I saw An Inconvenient Truth.
It was boring.
I might have even fallen asleep during a portion of it. But that’s not really surprising because I saw it late at night downtown at Cinemapolis, and well, who could really be enthused about watching a slideshow on a Friday or Saturday night? It was sort of like going to class.
Which is the reason why, I assume, earlier this year the Environment Minister of the United Kingdom decided to send a copy of the film to every secondary school in the U.K., with the idea being every 11 through 14-year-old ought to see the movie as part of an educational program about climate change. The British government probably assumed that students would never see the film without viewing it at school or would likely not get out of it what I clearly didn’t get out of it during my trip to the movie theater.

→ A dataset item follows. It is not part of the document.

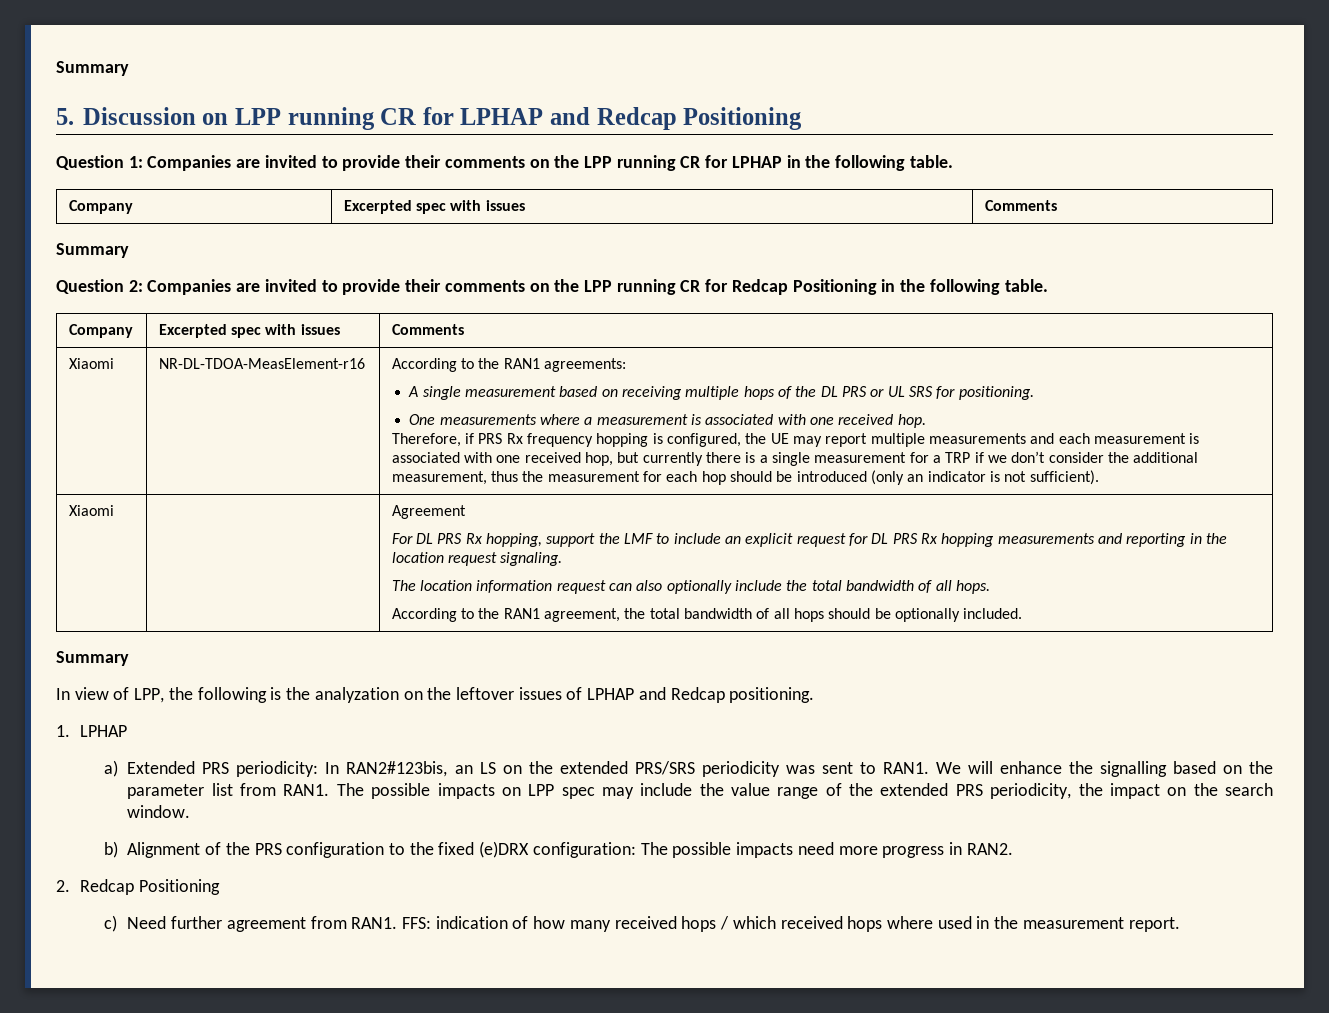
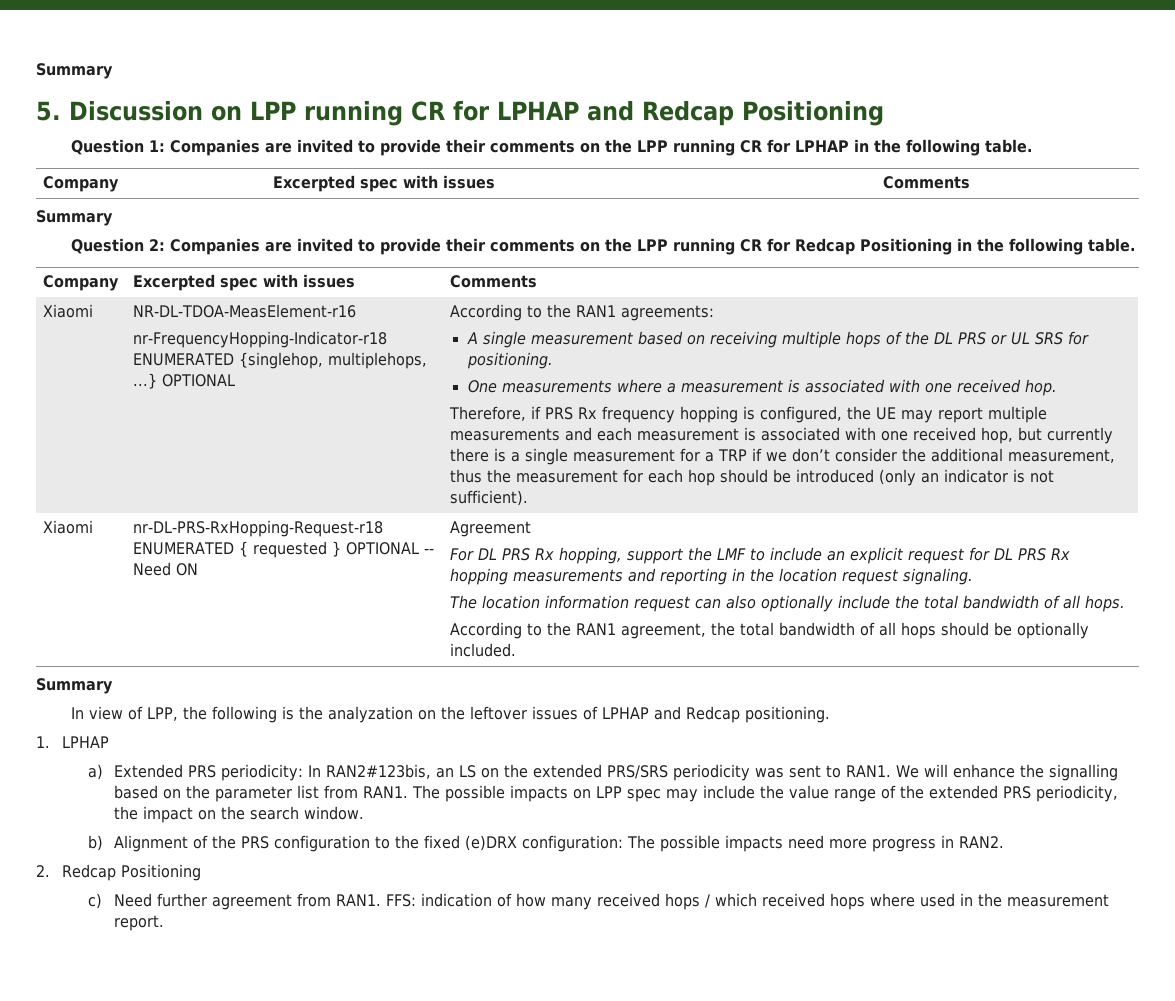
+ nr-FrequencyHopping-Indicator-r18 ENUMERATED {singlehop, multiplehops, ...} OPTIONAL
+ nr-DL-PRS-RxHopping-Request-r18 ENUMERATED { requested } OPTIONAL -- Need ON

The difference is that I really didn’t need Al Gore to tell me about global warming to believe that it exists. It was 90 degrees here in the days leading up to fall break. That’s evidence enough for me that something strange is going on with the environment. Secondary school students, however, may need to be directly confronted with these issues in order for them to take the discussion seriously.
But I digress …
The purpose of this column is to bring to light a news story that you might have missed in all the brouhaha surrounding Gore’s recent Nobel Prize win and the obligatory “will he run for president?” conversation. (Side note: I think a Gore-Obama ticket would be fun, but that’s just me.)
Last Wednesday, British High Court Judge Michael Burton approved the decision to show the film to students in school (after an angry parent challenged it), but said that “written guidance to teachers designed to ensure Gore’s views are not presented uncritically must accompany the showings,” according to the Associated Press.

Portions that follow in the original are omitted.